According to the center’s report, Trump’s mish-mash of health care proposals – which are mostly old conservatives favorites dredged up from past health care reform debates – would cost nearly half a trillion dollars more than Obamacare over a decade, while doubling the number of people without health insurance. This is due to the fact that his repeal of the Affordable Care Act would rip away insurance from some 22 million people, while his proposed new plan for health insurance coverage, based on allowing companies to sell insurance across state lines and changing the tax treatment of health care policies bought by individuals, would only help about 1 million.

In that, he’s not much different from other Republicans at the moment, to be honest. But where Trump is different is in the way he talks about health care. Once past the necessary promise to repeal Obamacare, Trump actually distinguishes himself from his competitors by promising something akin to universal coverage. “I am going to take care of everybody. This is an un-Republican thing for me to say,” Trump explained on “60 Minutes” last fall. “I don’t care if it costs me votes or not. Everybody’s going to be taken care of much better than they’re taken care of now” and “the government’s gonna pay for it.”

And then there was this: “You cannot let people die on the street, OK? Now, some people would say, ‘that’s not a very Republican thing to say.’ Every time I say this at a rally, or even today, I said it – once, it got a standing ovation.” This is more than the generic GOP “repeal and replace” pablum; it’s a pledge to expand and improve health care coverage for the most vulnerable Americans.

Well, so much for that.
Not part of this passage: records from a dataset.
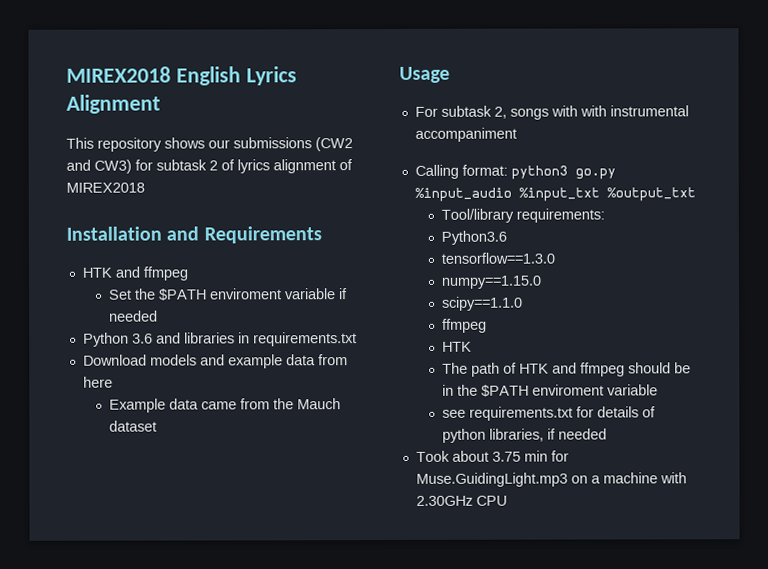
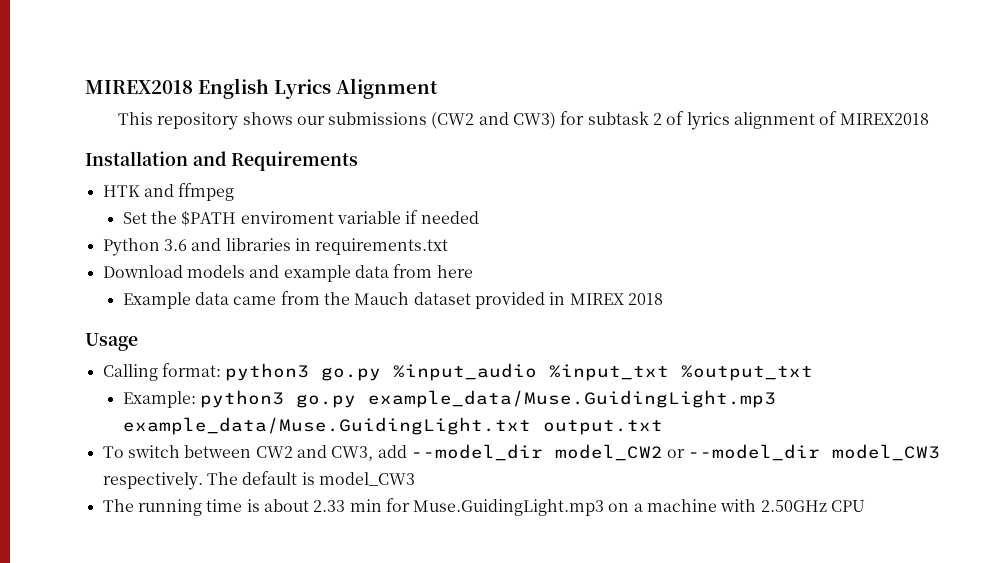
[399,66,450,83] [414,105,689,120] [414,127,517,142] // Usage // For subtask 2, songs with with instrumental accompaniment -> [474,292,663,309] [85,333,138,351] provided in MIREX 2018 // Usage
[440,208,605,223] [440,230,507,245] [440,252,555,264] [440,275,542,289] [441,296,523,311] [441,318,487,333] [441,341,472,352] [441,362,691,377] [441,384,658,397] [441,406,656,421] [441,428,607,443] [415,450,521,462] Tool/library requirements: // Python3.6 // tensorflow==1.3.0 // numpy==1.15.0 // scipy==1.1.0 // ffmpeg // HTK // The path of HTK and ffmpeg should be in the $PATH enviroment variable // see requirements.txt for details of python libraries, if needed // Took about 3.75 -> [122,390,776,408] [122,417,663,435] [102,444,941,461] [102,471,415,490] [102,499,346,516] Example: python3 go.py example_data/Muse.GuidingLight.mp3 example_data/Muse.GuidingLight.txt output.txt // To switch between CW2 and CW3, add --model_dir model_CW2 or --model_dir model_CW3 respectively. The default is model_CW3 // The running time is about 2.33
[415,495,473,506] 2.30GHz -> [760,500,827,512] 2.50GHz

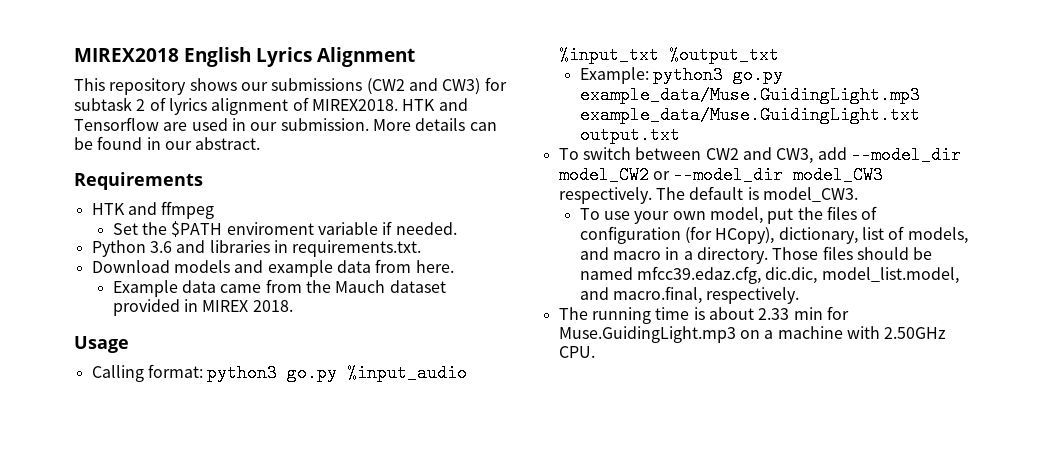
[839,113,929,125] [85,151,227,166] MIREX2018 // Installation and -> [311,98,468,111] [74,117,497,131] [74,136,261,150] MIREX2018. HTK and Tensorflow are used in our submission. More details can be found in our abstract. //
[420,211,479,224] needed -> [395,222,457,235] needed.
[315,238,449,255] requirements.txt -> [292,240,422,257] requirements.txt.
[436,265,473,278] here -> [415,260,454,273] here.
[627,293,663,305] 2018 -> [252,300,293,312] 2018.
[318,472,415,486] model_CW3 -> [762,187,858,202] [579,206,878,224] [579,226,968,244] [579,246,933,264] [579,266,959,284] [579,286,800,304] model_CW3. // To use your own model, put the files of configuration (for HCopy), dictionary, list of models, and macro in a directory. Those files should be named mfcc39.edaz.cfg, dic.dic, model_list.model, and macro.final, respectively.
[831,500,866,512] CPU -> [558,346,595,358] CPU.

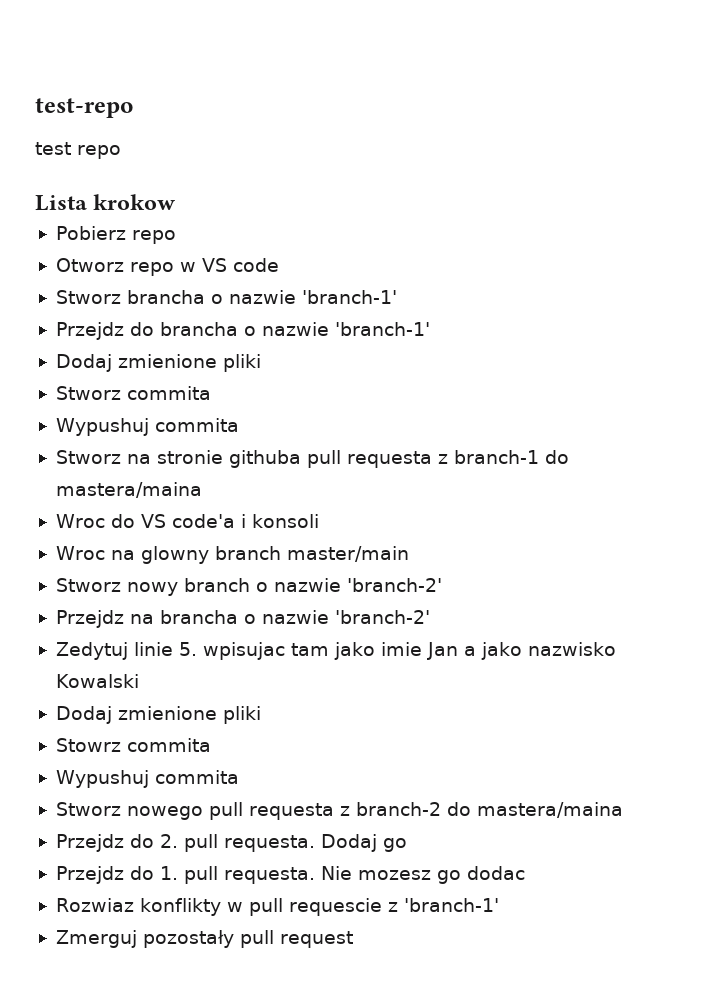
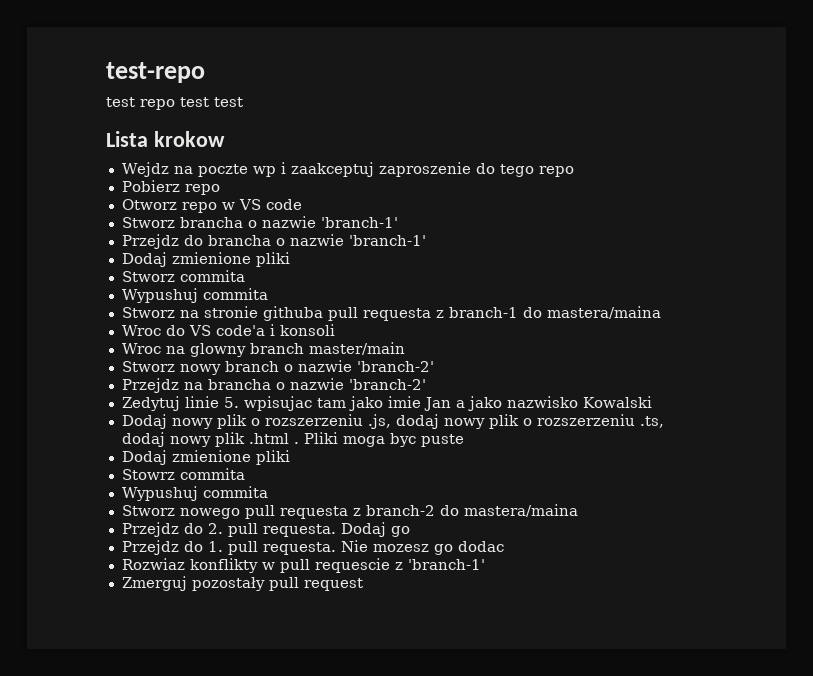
(121, 152) none -> [180,97,243,107] test test
(177, 202) none -> [121,162,574,177] // Wejdz na poczte wp i zaakceptuj zaproszenie do tego repo
(139, 681) none -> [121,414,664,429] [121,432,464,447] // Dodaj nowy plik o rozszerzeniu .js, dodaj nowy plik o rozszerzeniu .ts, dodaj nowy plik .html . Pliki moga byc puste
His actual plan would leave millions of people, if not to die in the streets, then having to use the emergency room as their primary care physician.

Of course, the list of gaps between Trump’s policy rhetoric and reality is extensive. He’s going to raise taxes on the wealthy, except his actual plan delivers them a huge tax cut. Mexico is going to pay for his wall on the border, except no, it’s really not.

But the distance between what he says and the real world is starkest – and most dangerous – when he’s stoking his supporters to violence and then claiming that his rallies are a “love-fest”; when he says rally-goers are merely defending themselves from unruly protesters, while they’re actually sucker-punching demonstrators; and when he straight up repeats Internet hoaxes on network television as if they’re the truth to justify his backers’ behavior. These lies hurt people, in real time. He’s giving license to his supporters to unleash their worst impulses, content in the knowledge that their hero will look the other way, if not egg them on. And then he pretends that up is down and day is night.

As U.S. News and World Report’s Nicole Hemmer ably noted Tuesday, the Trump lies comes so fast and furious that it’s often impossible to keep up, and the fact that he’ll never, ever cop to a falsehood – to the point of flat out claiming that he didn’t say what he said – can leave even the best questioners bamboozled. According to an analysis by Politico Magazine, Trump tells a lie, on average, once every five minutes that he is speaking. And he seems to feel no shame in doing so, or have any inclination to stop.

The numbers about his health care plan are one more part of the pattern, then, and that’s why they’re worth highlighting. I don’t know if he doesn’t understand why his proposals would have the effect they would, or he simply doesn’t care. But Trump’s lies matter. No one with such a cavalier attitude toward the truth – and such a disinterest or disdain for what data or history say would happen if his proposed policies became law – should be entrusted with the sort of life and death decisions that get made in the Oval Office.